# Regression in Mplus (Frequentist)

#### By Laurent Smeets and Rens van de Schoot

#### Last modified: 22 August 2019

## Introduction

This tutorial provides the reader with a basic tutorial how to perform a regression analysis in Mplus. Throughout this tutorial, the reader will be guided through importing datafiles, exploring summary statistics and regression analyses. Here, we will exclusively focus on frequentist statistics.

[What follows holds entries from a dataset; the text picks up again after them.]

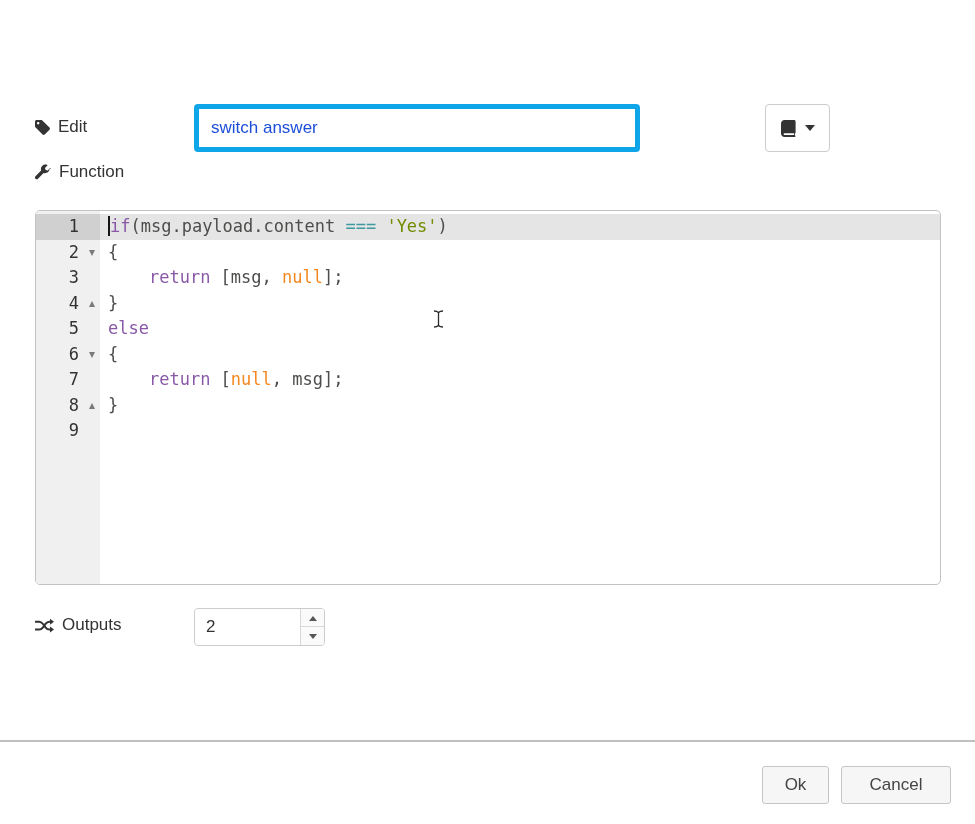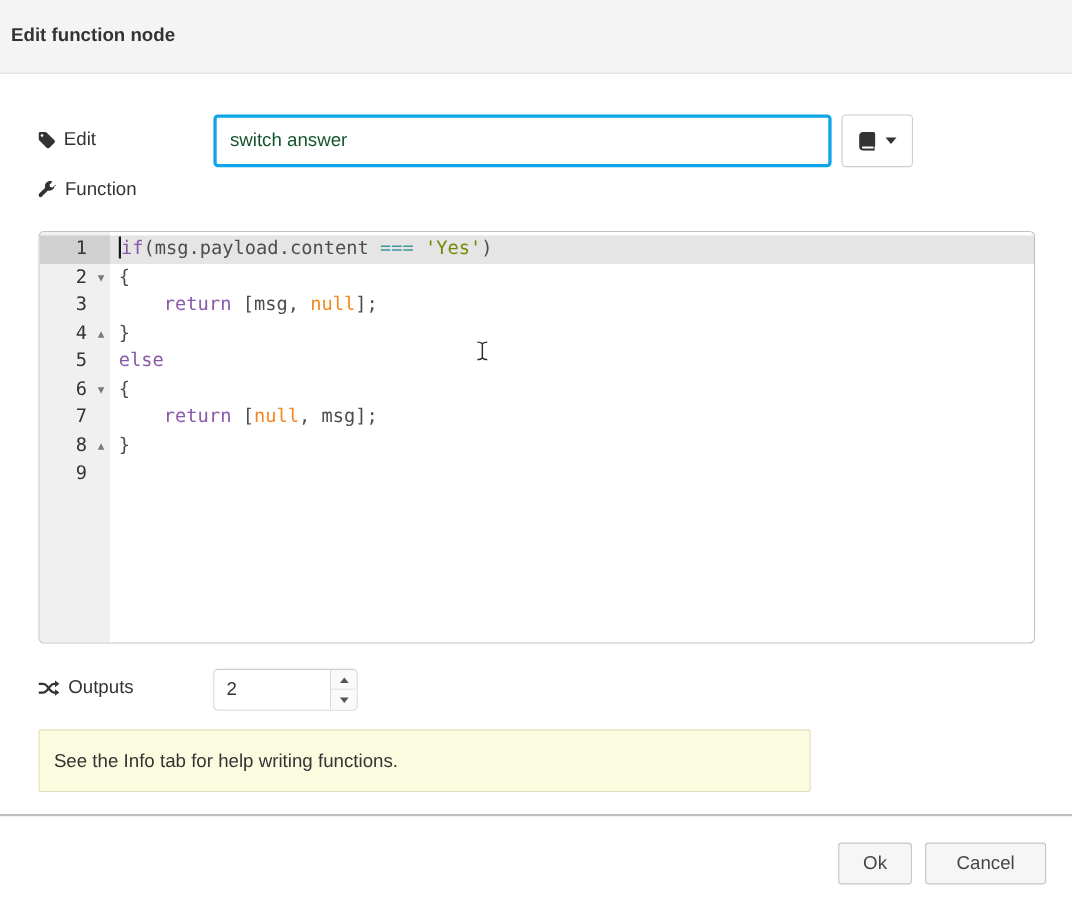"Edit function node" div.dialog-header { html: <div> <span>Edit function node</span> </div> -> none }
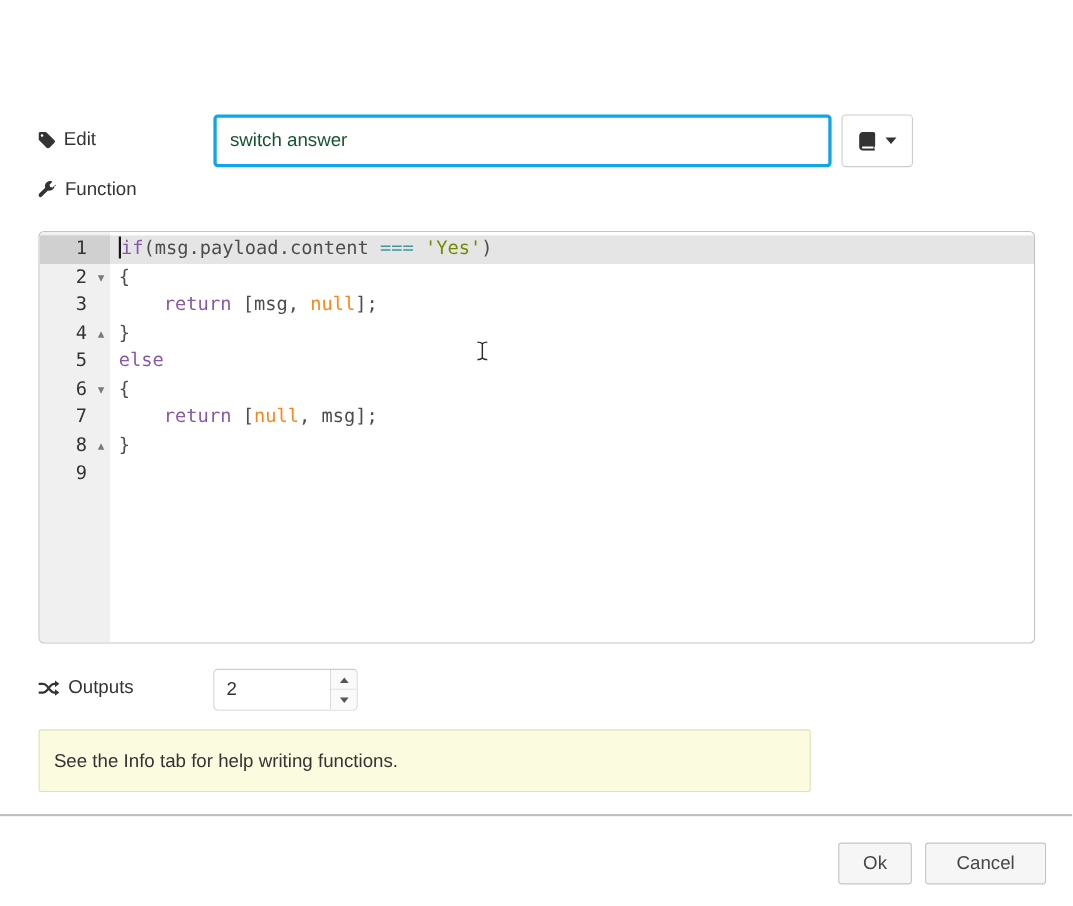"switch answer" .name-input { border: 3px solid #0ea5e9 -> 5px solid #0ea5e9; color: #14532d -> #1d4ed8; width: 562px -> 446px }
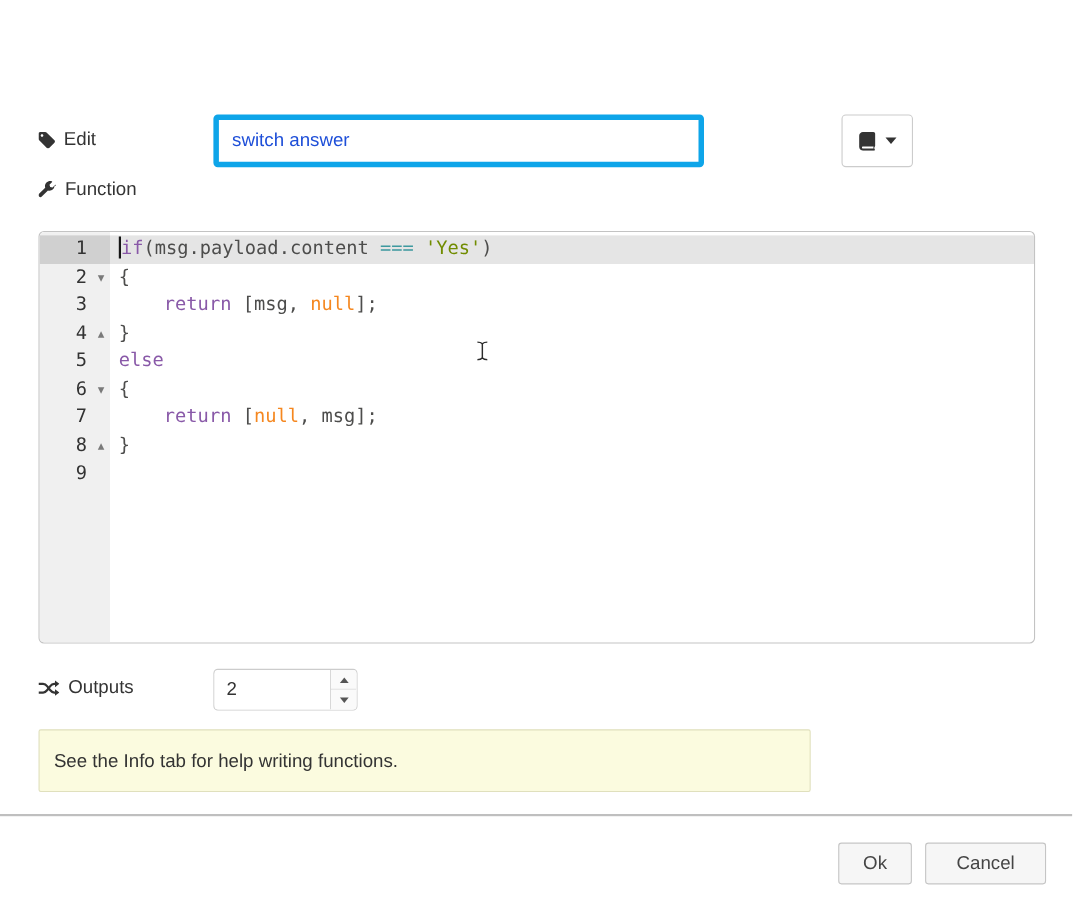"See the Info tab for" div.form-tip { html: <div> <span>See the Info tab for help writing functions.</span> </div> -> none }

We are continuously improving the tutorials so let me know if you discover mistakes, or if you have additional resources I can refer to. The source code is available via Github. If you want to be the first to be informed about updates, follow me on Twitter.

## Preparation

This tutorial expects:

- any version of Mplus.This tutorial was made using Mplus version 8_3.
- Basic knowledge of hypothesis testing
- Basic knowledge of correlation and regression
- Basic knowledge of coding in Mplus

## Example Data

The data we will be using for this exercise is based on a study about predicting PhD-delays (Van de Schoot, Yerkes, Mouw and Sonneveld 2013).The data can be downloaded here. Among many other questions, the researchers asked the Ph.D. recipients how long it took them to finish their Ph.D. thesis (n=333). It appeared that Ph.D. recipients took an average of 59.8 months (five years and four months) to complete their Ph.D. trajectory. The variable B3_difference_extra measures the difference between planned and actual project time in months (mean=9.97, minimum=-31, maximum=91, sd=14.43). For more information on the sample, instruments, methodology and research context we refer the interested reader to the paper.

For the current exercise we are interested in the question whether age (M = 31.7, SD = 6.86) of the Ph.D. recipients is related to a delay in their project.

The relation between completion time and age is expected to be non-linear. This might be due to that at a certain point in your life (i.e., mid thirties), family life takes up more of your time than when you are in your twenties or when you are older.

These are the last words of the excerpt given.